Edit difference data
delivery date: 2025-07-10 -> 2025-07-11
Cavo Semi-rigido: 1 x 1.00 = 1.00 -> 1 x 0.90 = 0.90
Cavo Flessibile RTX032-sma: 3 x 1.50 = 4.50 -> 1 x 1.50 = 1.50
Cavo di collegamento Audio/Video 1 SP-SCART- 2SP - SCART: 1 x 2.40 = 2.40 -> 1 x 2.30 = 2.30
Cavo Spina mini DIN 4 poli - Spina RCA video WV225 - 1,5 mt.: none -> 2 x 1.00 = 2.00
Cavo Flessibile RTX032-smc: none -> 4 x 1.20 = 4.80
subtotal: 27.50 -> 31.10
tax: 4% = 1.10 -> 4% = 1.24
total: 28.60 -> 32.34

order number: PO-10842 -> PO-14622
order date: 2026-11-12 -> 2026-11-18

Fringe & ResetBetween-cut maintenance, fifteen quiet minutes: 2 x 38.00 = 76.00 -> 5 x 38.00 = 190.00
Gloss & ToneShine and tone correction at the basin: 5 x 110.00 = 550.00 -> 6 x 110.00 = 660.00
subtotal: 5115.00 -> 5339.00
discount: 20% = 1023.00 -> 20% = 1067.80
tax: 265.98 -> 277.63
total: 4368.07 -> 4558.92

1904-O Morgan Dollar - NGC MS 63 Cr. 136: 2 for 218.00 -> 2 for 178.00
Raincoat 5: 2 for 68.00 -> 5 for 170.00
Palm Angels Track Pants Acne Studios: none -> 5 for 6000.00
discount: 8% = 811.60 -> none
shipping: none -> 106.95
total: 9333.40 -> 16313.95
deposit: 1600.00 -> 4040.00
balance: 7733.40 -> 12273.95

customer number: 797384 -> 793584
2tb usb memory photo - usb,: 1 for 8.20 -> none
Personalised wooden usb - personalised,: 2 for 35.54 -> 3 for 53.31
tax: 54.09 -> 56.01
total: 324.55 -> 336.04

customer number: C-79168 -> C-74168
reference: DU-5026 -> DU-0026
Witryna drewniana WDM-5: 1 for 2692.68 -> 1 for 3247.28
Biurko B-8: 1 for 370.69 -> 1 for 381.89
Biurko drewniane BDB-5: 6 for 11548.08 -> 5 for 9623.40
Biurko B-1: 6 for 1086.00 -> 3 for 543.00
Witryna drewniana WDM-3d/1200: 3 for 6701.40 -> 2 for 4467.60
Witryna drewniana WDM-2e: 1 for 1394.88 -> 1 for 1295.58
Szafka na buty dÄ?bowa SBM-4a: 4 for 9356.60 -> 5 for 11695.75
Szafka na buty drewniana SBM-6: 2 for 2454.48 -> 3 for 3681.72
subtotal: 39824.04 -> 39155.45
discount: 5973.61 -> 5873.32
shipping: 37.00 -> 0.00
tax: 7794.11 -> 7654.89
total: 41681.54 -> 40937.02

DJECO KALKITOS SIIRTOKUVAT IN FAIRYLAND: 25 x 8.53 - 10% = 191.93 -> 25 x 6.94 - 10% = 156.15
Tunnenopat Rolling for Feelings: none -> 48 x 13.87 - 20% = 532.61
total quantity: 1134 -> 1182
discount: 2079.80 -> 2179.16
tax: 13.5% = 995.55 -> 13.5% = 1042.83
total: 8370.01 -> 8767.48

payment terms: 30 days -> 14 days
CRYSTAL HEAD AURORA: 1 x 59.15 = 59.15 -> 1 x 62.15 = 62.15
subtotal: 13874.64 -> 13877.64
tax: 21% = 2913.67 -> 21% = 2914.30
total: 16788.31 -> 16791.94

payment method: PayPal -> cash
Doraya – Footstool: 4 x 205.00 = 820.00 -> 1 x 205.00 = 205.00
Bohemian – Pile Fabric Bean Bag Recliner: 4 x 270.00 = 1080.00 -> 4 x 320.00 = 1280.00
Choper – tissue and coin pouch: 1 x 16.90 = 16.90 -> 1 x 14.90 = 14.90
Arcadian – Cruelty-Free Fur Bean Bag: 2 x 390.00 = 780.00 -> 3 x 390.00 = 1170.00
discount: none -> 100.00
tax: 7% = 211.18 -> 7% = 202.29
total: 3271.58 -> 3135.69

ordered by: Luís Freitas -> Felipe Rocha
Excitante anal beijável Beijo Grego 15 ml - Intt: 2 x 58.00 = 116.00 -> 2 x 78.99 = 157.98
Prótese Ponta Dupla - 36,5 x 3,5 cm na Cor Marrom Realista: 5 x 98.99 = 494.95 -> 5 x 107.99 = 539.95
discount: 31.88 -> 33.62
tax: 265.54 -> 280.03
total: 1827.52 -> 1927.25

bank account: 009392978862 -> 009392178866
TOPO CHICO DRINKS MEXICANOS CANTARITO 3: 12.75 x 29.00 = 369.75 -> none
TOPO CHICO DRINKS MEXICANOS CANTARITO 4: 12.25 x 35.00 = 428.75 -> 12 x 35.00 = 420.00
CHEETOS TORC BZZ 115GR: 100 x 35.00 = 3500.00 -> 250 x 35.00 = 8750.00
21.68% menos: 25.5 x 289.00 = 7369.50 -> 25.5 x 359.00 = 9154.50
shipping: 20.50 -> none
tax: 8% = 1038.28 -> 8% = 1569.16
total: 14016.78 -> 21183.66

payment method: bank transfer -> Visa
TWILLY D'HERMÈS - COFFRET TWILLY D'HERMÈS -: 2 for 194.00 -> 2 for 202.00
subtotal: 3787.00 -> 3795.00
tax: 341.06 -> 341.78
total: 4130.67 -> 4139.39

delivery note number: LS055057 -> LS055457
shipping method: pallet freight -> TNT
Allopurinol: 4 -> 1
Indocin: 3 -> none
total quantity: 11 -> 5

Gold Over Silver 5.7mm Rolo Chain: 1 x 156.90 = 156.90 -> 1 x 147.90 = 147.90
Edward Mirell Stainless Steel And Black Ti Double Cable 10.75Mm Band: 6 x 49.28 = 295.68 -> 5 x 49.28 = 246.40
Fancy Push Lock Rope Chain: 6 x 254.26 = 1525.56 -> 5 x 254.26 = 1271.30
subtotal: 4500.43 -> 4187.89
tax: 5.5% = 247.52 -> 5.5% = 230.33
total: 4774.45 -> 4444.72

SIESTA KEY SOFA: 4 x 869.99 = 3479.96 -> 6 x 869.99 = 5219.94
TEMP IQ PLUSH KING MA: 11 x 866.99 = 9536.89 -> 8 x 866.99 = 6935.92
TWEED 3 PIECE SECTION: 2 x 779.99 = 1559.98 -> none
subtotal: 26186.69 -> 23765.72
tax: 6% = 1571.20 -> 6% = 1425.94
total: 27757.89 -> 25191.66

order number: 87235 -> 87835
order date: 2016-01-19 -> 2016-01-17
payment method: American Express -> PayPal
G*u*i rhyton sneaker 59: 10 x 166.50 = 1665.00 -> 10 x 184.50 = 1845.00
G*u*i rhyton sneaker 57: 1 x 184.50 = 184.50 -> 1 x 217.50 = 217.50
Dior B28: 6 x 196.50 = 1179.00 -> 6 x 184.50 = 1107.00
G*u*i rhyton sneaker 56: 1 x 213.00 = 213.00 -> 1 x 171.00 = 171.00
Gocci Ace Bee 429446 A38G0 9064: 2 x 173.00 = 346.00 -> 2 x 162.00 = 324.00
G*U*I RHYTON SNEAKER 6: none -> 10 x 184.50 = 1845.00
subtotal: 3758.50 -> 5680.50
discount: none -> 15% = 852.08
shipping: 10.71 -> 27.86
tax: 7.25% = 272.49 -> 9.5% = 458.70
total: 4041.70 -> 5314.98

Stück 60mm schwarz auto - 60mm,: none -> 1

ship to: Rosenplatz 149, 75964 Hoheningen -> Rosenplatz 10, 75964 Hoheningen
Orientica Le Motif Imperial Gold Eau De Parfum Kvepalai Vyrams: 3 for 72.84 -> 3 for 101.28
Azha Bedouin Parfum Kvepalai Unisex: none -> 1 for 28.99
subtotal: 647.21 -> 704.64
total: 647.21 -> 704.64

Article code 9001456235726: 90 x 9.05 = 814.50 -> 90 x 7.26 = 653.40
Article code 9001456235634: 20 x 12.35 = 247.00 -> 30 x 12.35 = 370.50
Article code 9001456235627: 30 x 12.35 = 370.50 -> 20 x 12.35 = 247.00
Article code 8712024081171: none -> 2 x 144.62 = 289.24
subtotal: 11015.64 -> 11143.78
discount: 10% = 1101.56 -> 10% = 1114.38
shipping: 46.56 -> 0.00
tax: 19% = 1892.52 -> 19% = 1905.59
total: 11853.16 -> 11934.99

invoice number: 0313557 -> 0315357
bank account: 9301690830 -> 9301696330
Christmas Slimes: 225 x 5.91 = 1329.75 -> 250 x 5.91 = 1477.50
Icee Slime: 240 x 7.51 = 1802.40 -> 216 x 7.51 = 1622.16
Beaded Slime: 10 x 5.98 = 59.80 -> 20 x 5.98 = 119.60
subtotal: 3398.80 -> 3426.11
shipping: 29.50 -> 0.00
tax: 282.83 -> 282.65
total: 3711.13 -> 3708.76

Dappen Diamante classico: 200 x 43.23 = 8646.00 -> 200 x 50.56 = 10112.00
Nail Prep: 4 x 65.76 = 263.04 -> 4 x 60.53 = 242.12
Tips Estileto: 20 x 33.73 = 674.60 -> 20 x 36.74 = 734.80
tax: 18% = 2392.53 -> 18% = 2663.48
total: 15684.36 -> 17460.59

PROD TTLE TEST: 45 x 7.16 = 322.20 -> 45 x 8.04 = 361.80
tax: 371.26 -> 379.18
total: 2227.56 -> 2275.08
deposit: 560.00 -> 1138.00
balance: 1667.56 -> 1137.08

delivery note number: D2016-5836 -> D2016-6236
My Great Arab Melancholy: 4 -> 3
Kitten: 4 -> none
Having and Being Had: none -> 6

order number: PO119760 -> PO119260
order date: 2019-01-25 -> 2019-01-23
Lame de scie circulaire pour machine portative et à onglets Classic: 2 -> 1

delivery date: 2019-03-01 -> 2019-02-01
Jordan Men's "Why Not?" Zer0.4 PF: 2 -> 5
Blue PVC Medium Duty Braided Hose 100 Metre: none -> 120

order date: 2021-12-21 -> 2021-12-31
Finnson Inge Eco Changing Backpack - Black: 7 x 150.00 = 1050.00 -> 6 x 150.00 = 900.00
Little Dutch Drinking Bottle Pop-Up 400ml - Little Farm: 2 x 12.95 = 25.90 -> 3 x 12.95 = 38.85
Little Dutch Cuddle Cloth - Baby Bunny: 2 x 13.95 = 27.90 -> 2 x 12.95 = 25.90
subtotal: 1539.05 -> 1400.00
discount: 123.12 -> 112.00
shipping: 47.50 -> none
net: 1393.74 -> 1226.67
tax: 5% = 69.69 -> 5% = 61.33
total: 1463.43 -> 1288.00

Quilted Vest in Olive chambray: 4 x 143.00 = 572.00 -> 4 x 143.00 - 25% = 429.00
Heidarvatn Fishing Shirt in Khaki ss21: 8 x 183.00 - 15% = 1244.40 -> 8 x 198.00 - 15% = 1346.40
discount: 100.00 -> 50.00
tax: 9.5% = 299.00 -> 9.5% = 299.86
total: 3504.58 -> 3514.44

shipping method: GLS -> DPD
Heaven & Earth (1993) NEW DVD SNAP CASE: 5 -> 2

__EXERCISE DESCRIPTION__.
Lines from the top of the data above through the line with "Witryna drewniana WDM-2e: 1", both ends included: copy them exactly, nothing more.

__RESPONSE AREA__.
delivery date: 2025-07-10 -> 2025-07-11
Cavo Semi-rigido: 1 x 1.00 = 1.00 -> 1 x 0.90 = 0.90
Cavo Flessibile RTX032-sma: 3 x 1.50 = 4.50 -> 1 x 1.50 = 1.50
Cavo di collegamento Audio/Video 1 SP-SCART- 2SP - SCART: 1 x 2.40 = 2.40 -> 1 x 2.30 = 2.30
Cavo Spina mini DIN 4 poli - Spina RCA video WV225 - 1,5 mt.: none -> 2 x 1.00 = 2.00
Cavo Flessibile RTX032-smc: none -> 4 x 1.20 = 4.80
subtotal: 27.50 -> 31.10
tax: 4% = 1.10 -> 4% = 1.24
total: 28.60 -> 32.34

order number: PO-10842 -> PO-14622
order date: 2026-11-12 -> 2026-11-18

Fringe & ResetBetween-cut maintenance, fifteen quiet minutes: 2 x 38.00 = 76.00 -> 5 x 38.00 = 190.00
Gloss & ToneShine and tone correction at the basin: 5 x 110.00 = 550.00 -> 6 x 110.00 = 660.00
subtotal: 5115.00 -> 5339.00
discount: 20% = 1023.00 -> 20% = 1067.80
tax: 265.98 -> 277.63
total: 4368.07 -> 4558.92

1904-O Morgan Dollar - NGC MS 63 Cr. 136: 2 for 218.00 -> 2 for 178.00
Raincoat 5: 2 for 68.00 -> 5 for 170.00
Palm Angels Track Pants Acne Studios: none -> 5 for 6000.00
discount: 8% = 811.60 -> none
shipping: none -> 106.95
total: 9333.40 -> 16313.95
deposit: 1600.00 -> 4040.00
balance: 7733.40 -> 12273.95

customer number: 797384 -> 793584
2tb usb memory photo - usb,: 1 for 8.20 -> none
Personalised wooden usb - personalised,: 2 for 35.54 -> 3 for 53.31
tax: 54.09 -> 56.01
total: 324.55 -> 336.04

customer number: C-79168 -> C-74168
reference: DU-5026 -> DU-0026
Witryna drewniana WDM-5: 1 for 2692.68 -> 1 for 3247.28
Biurko B-8: 1 for 370.69 -> 1 for 381.89
Biurko drewniane BDB-5: 6 for 11548.08 -> 5 for 9623.40
Biurko B-1: 6 for 1086.00 -> 3 for 543.00
Witryna drewniana WDM-3d/1200: 3 for 6701.40 -> 2 for 4467.60
Witryna drewniana WDM-2e: 1 for 1394.88 -> 1 for 1295.58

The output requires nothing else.